== RECORDS SUPPLIED ==

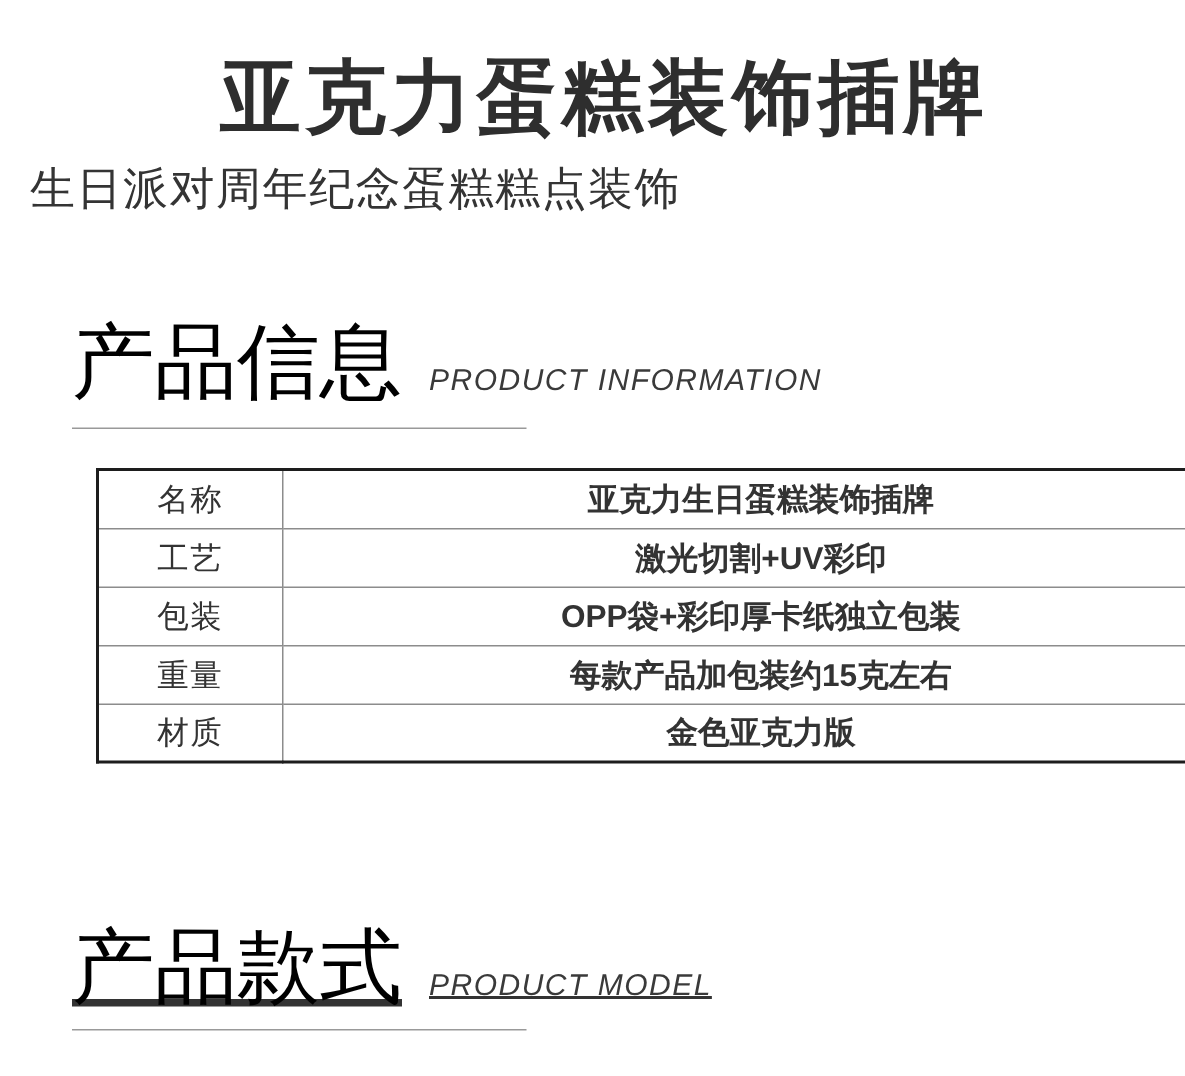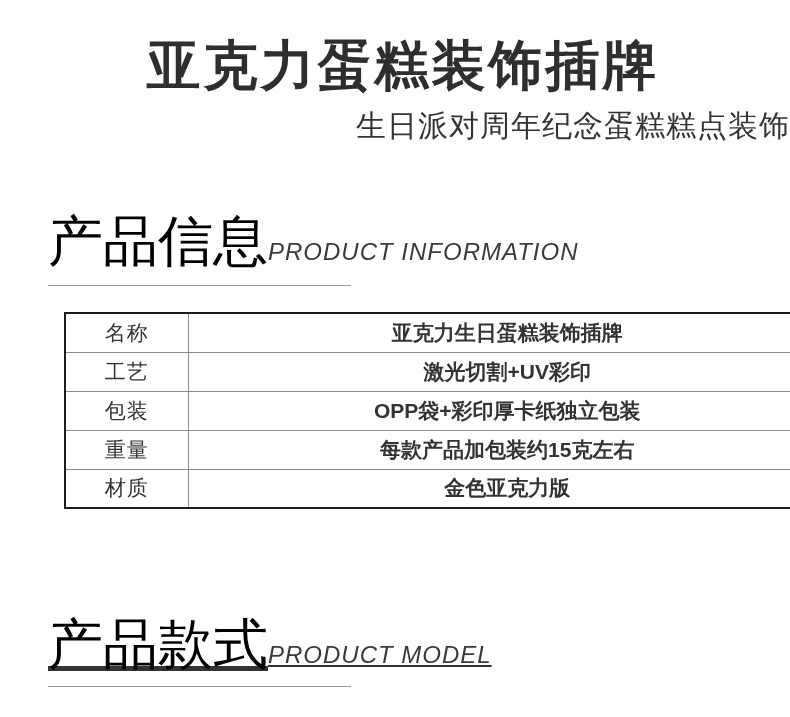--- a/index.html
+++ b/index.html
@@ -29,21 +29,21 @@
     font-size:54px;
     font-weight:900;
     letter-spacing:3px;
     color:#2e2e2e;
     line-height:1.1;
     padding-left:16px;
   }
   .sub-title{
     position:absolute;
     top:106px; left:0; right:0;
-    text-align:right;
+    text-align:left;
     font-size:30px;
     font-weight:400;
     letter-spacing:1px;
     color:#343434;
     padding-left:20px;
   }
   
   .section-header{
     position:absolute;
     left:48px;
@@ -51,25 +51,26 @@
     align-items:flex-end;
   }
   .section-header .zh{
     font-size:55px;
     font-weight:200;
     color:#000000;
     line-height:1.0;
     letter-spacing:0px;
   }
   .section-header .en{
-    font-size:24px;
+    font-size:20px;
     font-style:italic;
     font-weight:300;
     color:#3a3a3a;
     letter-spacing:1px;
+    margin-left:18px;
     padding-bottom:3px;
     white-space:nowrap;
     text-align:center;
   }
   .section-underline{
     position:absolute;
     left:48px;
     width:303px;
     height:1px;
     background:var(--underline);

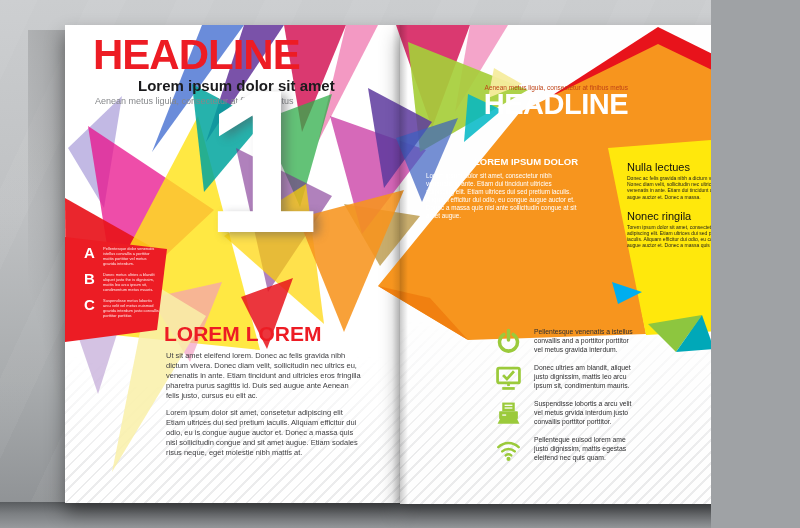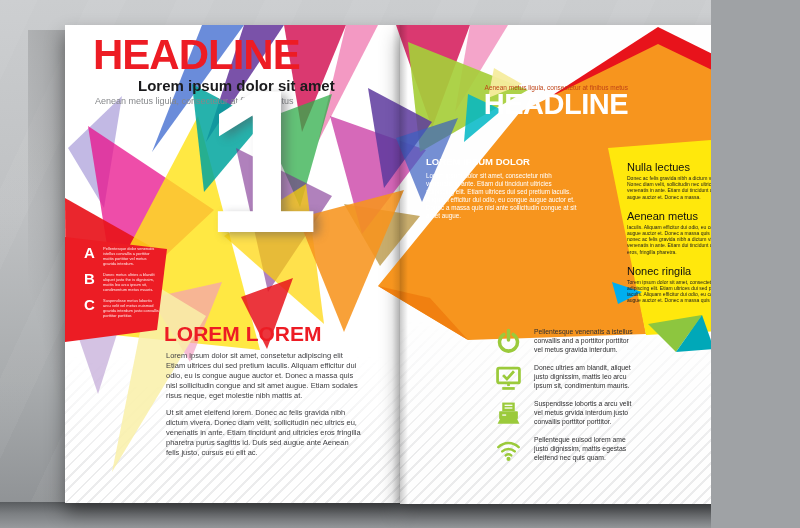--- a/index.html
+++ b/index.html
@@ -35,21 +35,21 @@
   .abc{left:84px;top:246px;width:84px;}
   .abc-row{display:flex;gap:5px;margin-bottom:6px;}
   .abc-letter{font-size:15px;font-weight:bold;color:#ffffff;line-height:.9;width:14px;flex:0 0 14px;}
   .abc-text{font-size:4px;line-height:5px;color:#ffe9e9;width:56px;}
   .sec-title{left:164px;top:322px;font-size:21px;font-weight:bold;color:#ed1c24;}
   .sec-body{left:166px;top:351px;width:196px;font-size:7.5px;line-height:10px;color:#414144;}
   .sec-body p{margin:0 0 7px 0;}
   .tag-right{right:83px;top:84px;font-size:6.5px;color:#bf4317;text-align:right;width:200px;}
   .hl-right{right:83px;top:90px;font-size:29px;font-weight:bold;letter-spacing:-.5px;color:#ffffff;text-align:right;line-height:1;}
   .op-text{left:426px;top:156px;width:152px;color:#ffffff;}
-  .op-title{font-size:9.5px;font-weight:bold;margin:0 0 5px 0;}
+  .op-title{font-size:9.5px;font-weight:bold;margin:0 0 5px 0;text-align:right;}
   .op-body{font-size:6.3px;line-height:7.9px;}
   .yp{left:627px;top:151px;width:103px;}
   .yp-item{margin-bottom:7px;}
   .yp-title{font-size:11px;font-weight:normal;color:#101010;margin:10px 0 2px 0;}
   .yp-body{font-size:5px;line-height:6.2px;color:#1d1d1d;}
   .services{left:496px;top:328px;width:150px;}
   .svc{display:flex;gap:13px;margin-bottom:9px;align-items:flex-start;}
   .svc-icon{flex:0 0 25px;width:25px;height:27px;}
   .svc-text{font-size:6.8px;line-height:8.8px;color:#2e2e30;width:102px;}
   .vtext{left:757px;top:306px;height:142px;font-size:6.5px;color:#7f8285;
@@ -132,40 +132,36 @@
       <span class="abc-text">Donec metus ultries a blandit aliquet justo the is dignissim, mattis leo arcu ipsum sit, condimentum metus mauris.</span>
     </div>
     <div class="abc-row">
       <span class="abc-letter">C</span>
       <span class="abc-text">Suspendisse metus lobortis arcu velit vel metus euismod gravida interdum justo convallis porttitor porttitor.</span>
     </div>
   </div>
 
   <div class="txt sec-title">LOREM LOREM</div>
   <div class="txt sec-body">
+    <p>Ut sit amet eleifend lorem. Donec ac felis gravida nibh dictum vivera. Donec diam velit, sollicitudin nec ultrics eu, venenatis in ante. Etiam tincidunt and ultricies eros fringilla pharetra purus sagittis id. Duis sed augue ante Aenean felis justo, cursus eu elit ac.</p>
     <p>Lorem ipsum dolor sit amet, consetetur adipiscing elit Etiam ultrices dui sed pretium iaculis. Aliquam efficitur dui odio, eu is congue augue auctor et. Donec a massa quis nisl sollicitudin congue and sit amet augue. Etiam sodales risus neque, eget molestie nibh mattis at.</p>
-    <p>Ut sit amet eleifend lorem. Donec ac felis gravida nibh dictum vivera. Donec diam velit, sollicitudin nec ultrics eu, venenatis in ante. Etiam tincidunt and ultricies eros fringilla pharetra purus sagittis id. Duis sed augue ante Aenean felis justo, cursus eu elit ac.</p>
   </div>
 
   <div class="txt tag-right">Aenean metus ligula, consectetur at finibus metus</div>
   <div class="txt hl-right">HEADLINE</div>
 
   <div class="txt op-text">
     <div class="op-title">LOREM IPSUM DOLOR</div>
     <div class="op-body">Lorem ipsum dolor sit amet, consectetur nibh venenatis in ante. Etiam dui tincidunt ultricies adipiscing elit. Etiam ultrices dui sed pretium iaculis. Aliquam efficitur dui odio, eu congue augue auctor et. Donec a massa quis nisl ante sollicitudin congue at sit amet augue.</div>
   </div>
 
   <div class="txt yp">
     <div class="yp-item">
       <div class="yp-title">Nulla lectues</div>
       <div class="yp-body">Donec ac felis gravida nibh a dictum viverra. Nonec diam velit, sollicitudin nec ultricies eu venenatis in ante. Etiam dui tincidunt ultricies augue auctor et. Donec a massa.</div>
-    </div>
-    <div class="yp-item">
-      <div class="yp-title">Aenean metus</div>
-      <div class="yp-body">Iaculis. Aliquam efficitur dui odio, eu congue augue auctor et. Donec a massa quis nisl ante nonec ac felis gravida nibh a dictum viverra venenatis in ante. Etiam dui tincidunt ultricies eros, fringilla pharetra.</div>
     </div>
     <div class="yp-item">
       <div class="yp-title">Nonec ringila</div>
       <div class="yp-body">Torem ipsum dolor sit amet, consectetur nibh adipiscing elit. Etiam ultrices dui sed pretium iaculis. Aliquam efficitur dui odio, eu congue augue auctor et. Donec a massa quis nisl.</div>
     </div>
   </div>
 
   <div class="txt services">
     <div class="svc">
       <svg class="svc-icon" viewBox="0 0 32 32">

===

◆ TASK BRIEF
Copy out each line of the data where the string "metus" appears.

◆ EXERCISE ANSWER
       <span class="abc-text">Donec metus ultries a blandit aliquet justo the is dignissim, mattis leo arcu ipsum sit, condimentum metus mauris.</span>
       <span class="abc-text">Suspendisse metus lobortis arcu velit vel metus euismod gravida interdum justo convallis porttitor porttitor.</span>
   <div class="txt tag-right">Aenean metus ligula, consectetur at finibus metus</div>
-      <div class="yp-title">Aenean metus</div>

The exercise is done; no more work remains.